Sixty years after her death she remains an iconic figure to a generation of ‘a certain age’ which recalls both its own and its parents’ deeply felt and enduring love of her voice. Kathleen’s life is full of surprises for the researcher, two of them strikingly so. The first is that her career lasted no more than a decade from 1943 until 1953 and the other is that it was as a pianist that she started out in music rather than as a singer...

Despite leaving school at fourteen, Kathleen Ferrier was highly intelligent. She had charm and charisma, she radiated happiness and enthusiasm and was witty, very funny, clever and spoke or wrote to the point as one would expect of a Lancastrian. She loved Spoonerisms (‘pickled tink’, ‘ruddy blush’, ‘woody blunders’) or music such as ‘On cooking the first hero in spring’ by Delius or ‘Bad Mess’ by Britten, while ‘O rust in the Lard’ and ‘Land of soap and water’ speak for themselves. She had a wicked sense of humour (Britten described her as ‘noble and naughty’):

There was a young lady of Nantes
Très chic, jolie, élégante,
But her hole was so small
She was no good at all
Except for la plume de ma tante!

...The list of conductors with whom Kathleen worked is impressive: Ernest Ansermet, Sir John Barbirolli, Eduard van Beinum, Sir Adrian Boult, Warwick Braithwaite, Charles Bruck, Fritz Busch, Basil Cameron, Albert Coates, Meredith Davies, Issay Dobrowen, Georges Enesco, Walter Goehr, Reginald Goodall, Charles Groves, Julius Harrison, Reginald Jacques, Herbert von Karajan, Erich Kleiber, Otto Klemperer, Clemens Krauss, Josef Krips, Rafael Kubelik, Herbert Menges, Maurice Miles, Pierre Monteux, Boyd Neel, Karl Rankl, Clarence Raybould, Fritz Reiner, Stanford Robinson, Hugo Rignold, Sir Malcolm Sargent, Carl Schuricht, Rudolf Schwarz, Fritz Stiedry, Walter Susskind, George Szell, Erik Tuxen and Bruno Walter.

Such was her meteoric rise to fame that by 1946 she was pleading with her agent to slow down bookings:

"I’m sorry but I would rather you kept July free as well as June and August. I think I would rather give Liverpool a rest as I have been so much and have run out of a change of frock (not to mention repertoire)!

"I’m very sorry but I shall have to return this contract for Twickenham. I can’t possibly do five recitals running, especially with the Third Programme at the end of the five with eight new songs I haven’t seen yet!

"Please, please ask me before booking any more dates. Having just done seven concerts in six days in six different towns, am feeling more than usually weary, not having recovered from travelling from Stoke to Bradford in five different trains, starting at 9.26am, catching all the right connections and arriving late for rehearsal with Dr Sargent and still lunch-less!

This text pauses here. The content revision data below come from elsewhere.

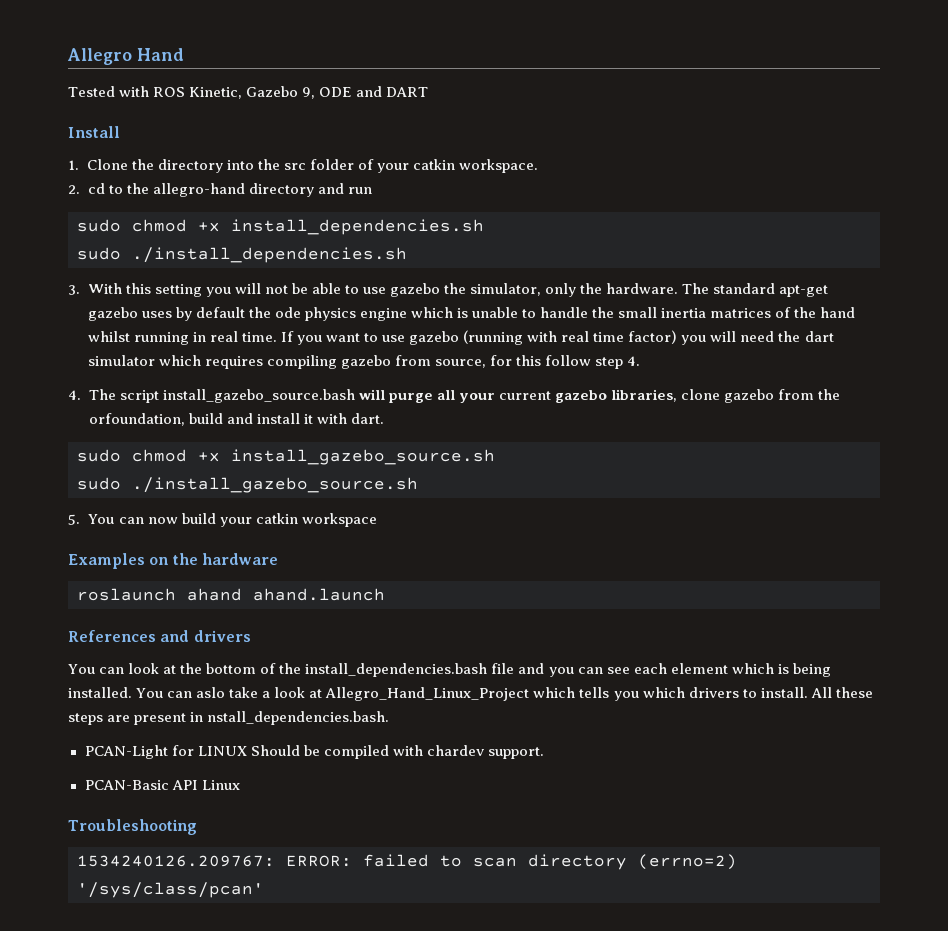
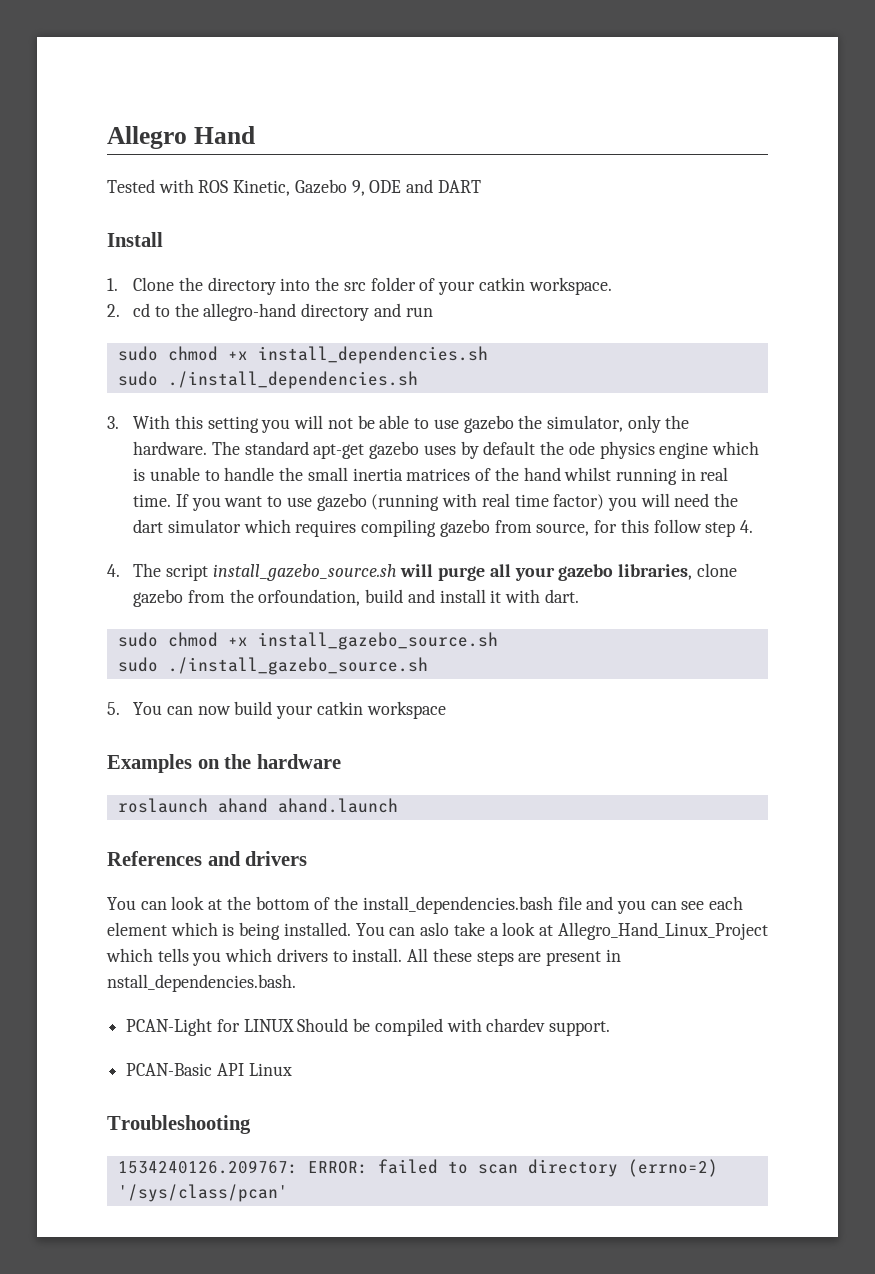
[162,389,355,403] install_gazebo_source.bash -> [212,564,397,581] install_gazebo_source.sh
[498,391,551,400] current -> (555, 574) none

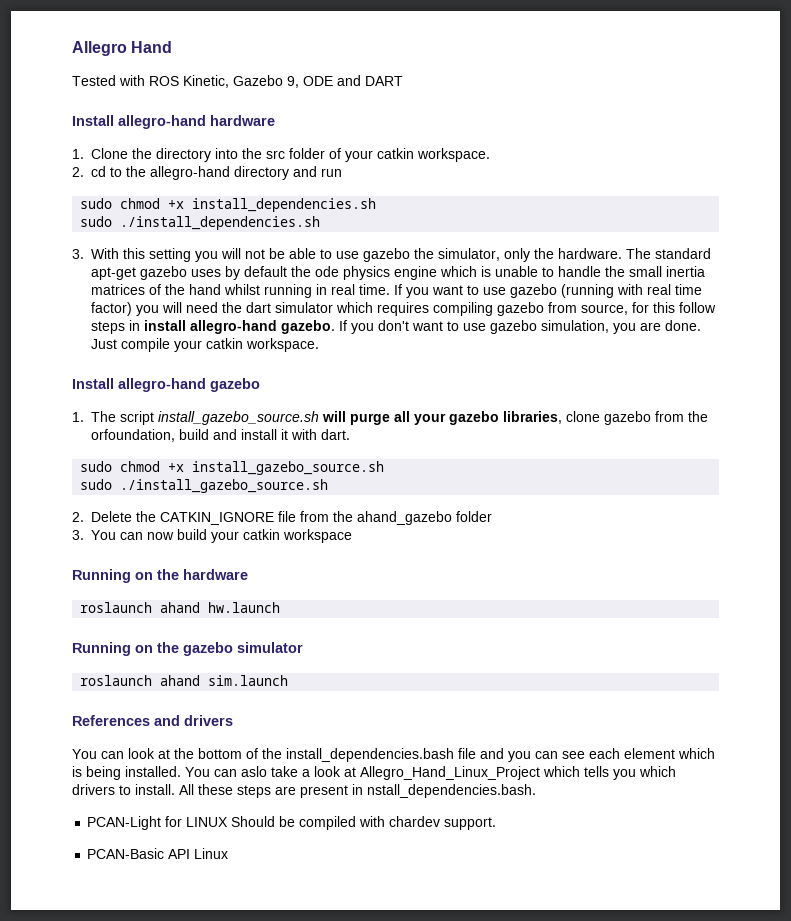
(163, 239) none -> [118,115,275,129] allegro-hand hardware
[705,520,754,537] [107,564,120,577] step 4. // 4. -> [91,320,701,334] [91,338,319,352] [72,378,260,392] [72,412,84,422] steps in install allegro-hand gazebo. If you don't want to use gazebo simulation, you are done. Just compile your catkin workspace. // Install allegro-hand gazebo // 1.
[107,702,120,715] 5. -> [72,511,492,525] [72,530,84,540] 2. Delete the CATKIN_IGNORE file from the ahand_gazebo folder // 3.
[107,754,192,773] Examples -> [72,569,131,583] Running
[277,798,398,813] ahand.launch -> [208,602,281,613] [72,642,303,656] [80,675,289,686] hw.launch // Running on the gazebo simulator // roslaunch ahand sim.launch
[107,1115,251,1134] [117,1159,718,1177] [117,1184,288,1202] // Troubleshooting // 1534240126.209767: ERROR: failed to scan directory (errno=2) '/sys/class/pcan' -> (229, 853) none

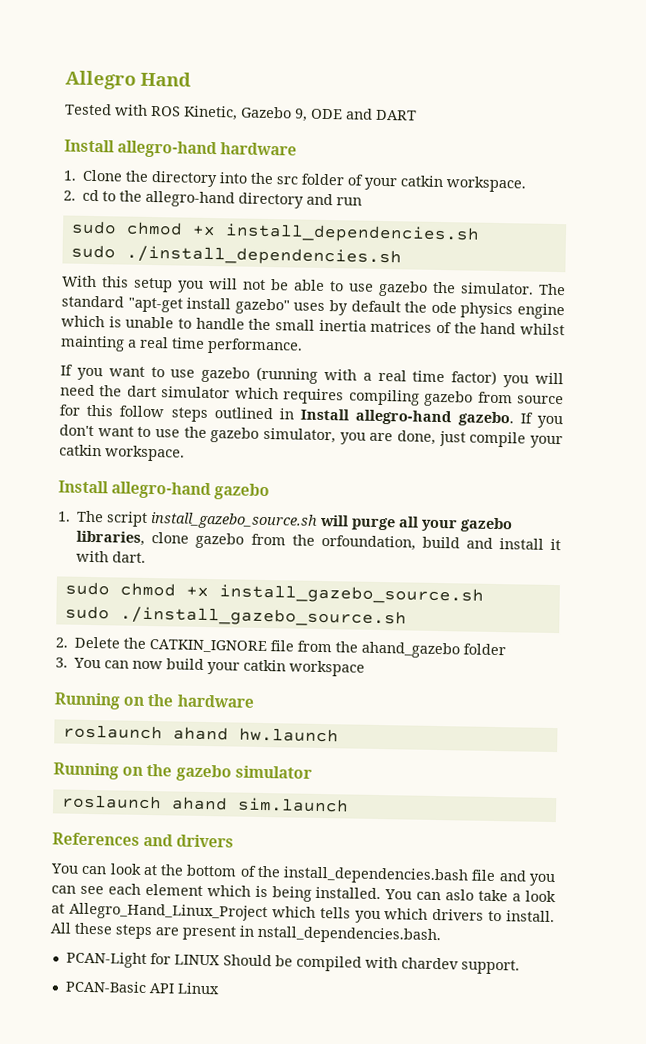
[72,249,84,259] 3. -> (402, 256) none
[149,248,191,262] setting -> [133,277,173,293] setup
[438,248,711,262] [91,266,187,280] simulator, only the hardware. The standard apt-get gazebo -> [460,282,566,296] [61,295,290,315] simulator. The standard "apt-get install gazebo"
[264,284,390,298] running in real time. -> [60,335,303,355] mainting a real time performance. //
(643, 289) none -> [362,372,372,381] a
[581,304,628,315] source, -> [517,395,564,405] source
[129,320,186,331] in install -> [213,407,350,421] outlined in Install
[490,320,701,334] [91,339,117,349] gazebo simulation, you are done. Just -> [183,426,466,447] the gazebo simulator, you are done, just

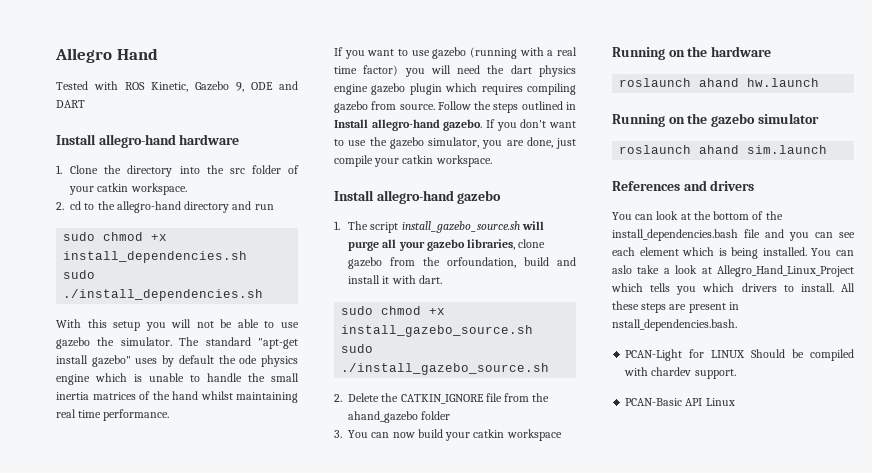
[60,335,137,352] mainting a -> [236,392,298,403] maintaining
[161,386,231,399] simulator -> [539,65,576,77] [334,83,442,95] physics engine gazebo plugin
[517,395,564,405] [59,404,165,418] source for this follow -> [399,101,492,110] source. Follow the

It isn’t possible to sing well at this rate."

Her constant touring took a toll on her health, and it was when she went to her doctor in 1951 that she received a diagnosis of malignant breast cancer:

During the periods when she was not in hospital she managed to fulfil her engagements with positive fortitude. "Bloody backache" she’d complain. For some time she had complained of arthritic pain in her upper body and of course the word ‘cancer’ was never mentioned. "I am still rheumaticky from the neck down – makes me feel my age, ducks!!". The post-mastectomy letters referred to:

"A bump on mi busto. I haven’t had a bath for over six weeks! – I don’t arf pong! I’m very lop-sided at the top but am camouflaging with great taste and delicacy!! I hope the audience took my groans for passion!!"

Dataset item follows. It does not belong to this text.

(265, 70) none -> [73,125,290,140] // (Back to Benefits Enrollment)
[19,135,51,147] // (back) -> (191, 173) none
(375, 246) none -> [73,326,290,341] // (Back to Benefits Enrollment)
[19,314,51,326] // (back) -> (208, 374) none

She was forty-one years old when she died in 1953, but was still performing almost to the end when she became too ill to do so. In the ten years or so of fame which were granted her she achieved more than most singers achieve in a lifetime. In tribute Bruno Walter said that the greatest privileges in his life were to have known and worked with Kathleen Ferrier and Gustav Mahler – in that order.

Here is a mere soupçon of her talent:

Kathleen Ferrier CBE (22nd April 1912 – 8th October 1953)


...and we are off to see a tribute to the great lady tonight at Wilton's Music Hall by actress and opera singer Lucy Stevens, whose similar one-woman show about the lovely Gertrude Lawrence we throughly enjoyed last year!

2 comments:

  1. What a sad loss! I was not aware of her, so thank you for making this post about her.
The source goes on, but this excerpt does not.